Supplied material:
=== Section Start ===
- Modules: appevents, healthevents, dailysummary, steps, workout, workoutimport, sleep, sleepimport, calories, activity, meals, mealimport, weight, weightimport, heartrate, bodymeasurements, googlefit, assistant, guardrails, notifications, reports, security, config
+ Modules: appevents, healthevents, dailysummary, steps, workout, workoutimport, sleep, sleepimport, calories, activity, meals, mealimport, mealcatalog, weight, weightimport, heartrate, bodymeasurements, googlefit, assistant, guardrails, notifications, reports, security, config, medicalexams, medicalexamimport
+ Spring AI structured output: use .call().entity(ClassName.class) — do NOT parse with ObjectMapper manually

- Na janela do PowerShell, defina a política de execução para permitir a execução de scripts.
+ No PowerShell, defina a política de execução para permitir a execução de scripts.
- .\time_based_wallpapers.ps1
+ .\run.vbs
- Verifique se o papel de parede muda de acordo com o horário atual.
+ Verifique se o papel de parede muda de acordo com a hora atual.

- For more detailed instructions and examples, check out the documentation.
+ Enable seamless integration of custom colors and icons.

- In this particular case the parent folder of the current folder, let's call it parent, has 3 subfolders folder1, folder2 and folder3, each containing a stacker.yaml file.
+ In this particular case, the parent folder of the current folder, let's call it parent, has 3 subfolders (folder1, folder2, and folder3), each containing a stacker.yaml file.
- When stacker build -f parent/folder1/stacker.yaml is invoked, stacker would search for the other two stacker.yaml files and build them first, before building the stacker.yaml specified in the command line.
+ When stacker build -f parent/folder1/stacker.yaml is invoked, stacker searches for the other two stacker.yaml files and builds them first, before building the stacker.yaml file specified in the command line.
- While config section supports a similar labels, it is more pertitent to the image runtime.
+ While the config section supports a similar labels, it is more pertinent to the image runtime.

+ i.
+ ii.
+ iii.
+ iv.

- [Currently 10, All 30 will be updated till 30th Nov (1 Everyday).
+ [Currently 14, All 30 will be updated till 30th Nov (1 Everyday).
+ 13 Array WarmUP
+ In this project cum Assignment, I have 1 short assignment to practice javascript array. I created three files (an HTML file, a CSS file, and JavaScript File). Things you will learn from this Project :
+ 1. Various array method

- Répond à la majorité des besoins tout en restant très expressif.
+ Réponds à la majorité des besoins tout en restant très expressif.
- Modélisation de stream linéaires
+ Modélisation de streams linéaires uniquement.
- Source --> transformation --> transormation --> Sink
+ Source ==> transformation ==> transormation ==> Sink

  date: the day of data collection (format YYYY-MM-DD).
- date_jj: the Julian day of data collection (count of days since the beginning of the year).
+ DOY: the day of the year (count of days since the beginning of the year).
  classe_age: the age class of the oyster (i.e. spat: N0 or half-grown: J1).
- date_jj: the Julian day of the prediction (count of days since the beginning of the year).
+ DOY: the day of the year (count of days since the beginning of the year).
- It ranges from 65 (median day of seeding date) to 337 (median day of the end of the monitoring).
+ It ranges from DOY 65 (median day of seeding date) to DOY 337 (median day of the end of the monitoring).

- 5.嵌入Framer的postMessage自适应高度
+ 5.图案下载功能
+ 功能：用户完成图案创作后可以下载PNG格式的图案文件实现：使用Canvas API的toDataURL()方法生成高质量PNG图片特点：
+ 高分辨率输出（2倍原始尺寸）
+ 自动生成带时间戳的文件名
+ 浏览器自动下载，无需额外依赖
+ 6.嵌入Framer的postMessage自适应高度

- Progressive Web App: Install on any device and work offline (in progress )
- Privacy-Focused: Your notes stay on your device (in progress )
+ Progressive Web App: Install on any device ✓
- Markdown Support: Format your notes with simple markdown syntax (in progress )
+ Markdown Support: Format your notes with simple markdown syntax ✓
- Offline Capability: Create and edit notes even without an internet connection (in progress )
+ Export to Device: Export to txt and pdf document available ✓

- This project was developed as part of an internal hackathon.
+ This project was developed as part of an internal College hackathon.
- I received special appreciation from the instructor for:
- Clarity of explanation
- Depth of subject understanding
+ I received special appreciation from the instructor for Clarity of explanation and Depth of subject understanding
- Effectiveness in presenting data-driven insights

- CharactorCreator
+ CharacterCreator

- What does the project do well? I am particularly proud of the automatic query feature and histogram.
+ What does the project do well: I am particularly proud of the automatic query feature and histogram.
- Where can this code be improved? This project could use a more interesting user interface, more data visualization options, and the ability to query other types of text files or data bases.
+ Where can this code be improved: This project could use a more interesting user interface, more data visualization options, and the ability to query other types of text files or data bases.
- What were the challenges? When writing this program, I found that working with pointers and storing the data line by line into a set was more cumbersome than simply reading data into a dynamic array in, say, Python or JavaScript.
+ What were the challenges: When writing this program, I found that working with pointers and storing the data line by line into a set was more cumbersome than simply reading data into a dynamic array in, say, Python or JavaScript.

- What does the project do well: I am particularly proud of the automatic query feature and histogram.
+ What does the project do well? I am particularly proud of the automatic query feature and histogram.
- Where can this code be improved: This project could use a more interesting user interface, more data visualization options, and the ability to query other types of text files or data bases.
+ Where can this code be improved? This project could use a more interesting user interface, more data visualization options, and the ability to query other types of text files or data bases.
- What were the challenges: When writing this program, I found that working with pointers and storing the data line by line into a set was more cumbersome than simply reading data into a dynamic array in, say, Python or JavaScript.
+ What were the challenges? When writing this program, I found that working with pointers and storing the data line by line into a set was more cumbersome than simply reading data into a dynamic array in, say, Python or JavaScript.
=== Section End ===
Your goal: The full set of entries should be transcribed exactly.

Problem solution:
- Modules: appevents, healthevents, dailysummary, steps, workout, workoutimport, sleep, sleepimport, calories, activity, meals, mealimport, weight, weightimport, heartrate, bodymeasurements, googlefit, assistant, guardrails, notifications, reports, security, config
+ Modules: appevents, healthevents, dailysummary, steps, workout, workoutimport, sleep, sleepimport, calories, activity, meals, mealimport, mealcatalog, weight, weightimport, heartrate, bodymeasurements, googlefit, assistant, guardrails, notifications, reports, security, config, medicalexams, medicalexamimport
+ Spring AI structured output: use .call().entity(ClassName.class) — do NOT parse with ObjectMapper manually

- Na janela do PowerShell, defina a política de execução para permitir a execução de scripts.
+ No PowerShell, defina a política de execução para permitir a execução de scripts.
- .\time_based_wallpapers.ps1
+ .\run.vbs
- Verifique se o papel de parede muda de acordo com o horário atual.
+ Verifique se o papel de parede muda de acordo com a hora atual.

- For more detailed instructions and examples, check out the documentation.
+ Enable seamless integration of custom colors and icons.

- In this particular case the parent folder of the current folder, let's call it parent, has 3 subfolders folder1, folder2 and folder3, each containing a stacker.yaml file.
+ In this particular case, the parent folder of the current folder, let's call it parent, has 3 subfolders (folder1, folder2, and folder3), each containing a stacker.yaml file.
- When stacker build -f parent/folder1/stacker.yaml is invoked, stacker would search for the other two stacker.yaml files and build them first, before building the stacker.yaml specified in the command line.
+ When stacker build -f parent/folder1/stacker.yaml is invoked, stacker searches for the other two stacker.yaml files and builds them first, before building the stacker.yaml file specified in the command line.
- While config section supports a similar labels, it is more pertitent to the image runtime.
+ While the config section supports a similar labels, it is more pertinent to the image runtime.

+ i.
+ ii.
+ iii.
+ iv.

- [Currently 10, All 30 will be updated till 30th Nov (1 Everyday).
+ [Currently 14, All 30 will be updated till 30th Nov (1 Everyday).
+ 13 Array WarmUP
+ In this project cum Assignment, I have 1 short assignment to practice javascript array. I created three files (an HTML file, a CSS file, and JavaScript File). Things you will learn from this Project :
+ 1. Various array method

- Répond à la majorité des besoins tout en restant très expressif.
+ Réponds à la majorité des besoins tout en restant très expressif.
- Modélisation de stream linéaires
+ Modélisation de streams linéaires uniquement.
- Source --> transformation --> transormation --> Sink
+ Source ==> transformation ==> transormation ==> Sink

  date: the day of data collection (format YYYY-MM-DD).
- date_jj: the Julian day of data collection (count of days since the beginning of the year).
+ DOY: the day of the year (count of days since the beginning of the year).
  classe_age: the age class of the oyster (i.e. spat: N0 or half-grown: J1).
- date_jj: the Julian day of the prediction (count of days since the beginning of the year).
+ DOY: the day of the year (count of days since the beginning of the year).
- It ranges from 65 (median day of seeding date) to 337 (median day of the end of the monitoring).
+ It ranges from DOY 65 (median day of seeding date) to DOY 337 (median day of the end of the monitoring).

- 5.嵌入Framer的postMessage自适应高度
+ 5.图案下载功能
+ 功能：用户完成图案创作后可以下载PNG格式的图案文件实现：使用Canvas API的toDataURL()方法生成高质量PNG图片特点：
+ 高分辨率输出（2倍原始尺寸）
+ 自动生成带时间戳的文件名
+ 浏览器自动下载，无需额外依赖
+ 6.嵌入Framer的postMessage自适应高度

- Progressive Web App: Install on any device and work offline (in progress )
- Privacy-Focused: Your notes stay on your device (in progress )
+ Progressive Web App: Install on any device ✓
- Markdown Support: Format your notes with simple markdown syntax (in progress )
+ Markdown Support: Format your notes with simple markdown syntax ✓
- Offline Capability: Create and edit notes even without an internet connection (in progress )
+ Export to Device: Export to txt and pdf document available ✓

- This project was developed as part of an internal hackathon.
+ This project was developed as part of an internal College hackathon.
- I received special appreciation from the instructor for:
- Clarity of explanation
- Depth of subject understanding
+ I received special appreciation from the instructor for Clarity of explanation and Depth of subject understanding
- Effectiveness in presenting data-driven insights

- CharactorCreator
+ CharacterCreator

- What does the project do well? I am particularly proud of the automatic query feature and histogram.
+ What does the project do well: I am particularly proud of the automatic query feature and histogram.
- Where can this code be improved? This project could use a more interesting user interface, more data visualization options, and the ability to query other types of text files or data bases.
+ Where can this code be improved: This project could use a more interesting user interface, more data visualization options, and the ability to query other types of text files or data bases.
- What were the challenges? When writing this program, I found that working with pointers and storing the data line by line into a set was more cumbersome than simply reading data into a dynamic array in, say, Python or JavaScript.
+ What were the challenges: When writing this program, I found that working with pointers and storing the data line by line into a set was more cumbersome than simply reading data into a dynamic array in, say, Python or JavaScript.

- What does the project do well: I am particularly proud of the automatic query feature and histogram.
+ What does the project do well? I am particularly proud of the automatic query feature and histogram.
- Where can this code be improved: This project could use a more interesting user interface, more data visualization options, and the ability to query other types of text files or data bases.
+ Where can this code be improved? This project could use a more interesting user interface, more data visualization options, and the ability to query other types of text files or data bases.
- What were the challenges: When writing this program, I found that working with pointers and storing the data line by line into a set was more cumbersome than simply reading data into a dynamic array in, say, Python or JavaScript.
+ What were the challenges? When writing this program, I found that working with pointers and storing the data line by line into a set was more cumbersome than simply reading data into a dynamic array in, say, Python or JavaScript.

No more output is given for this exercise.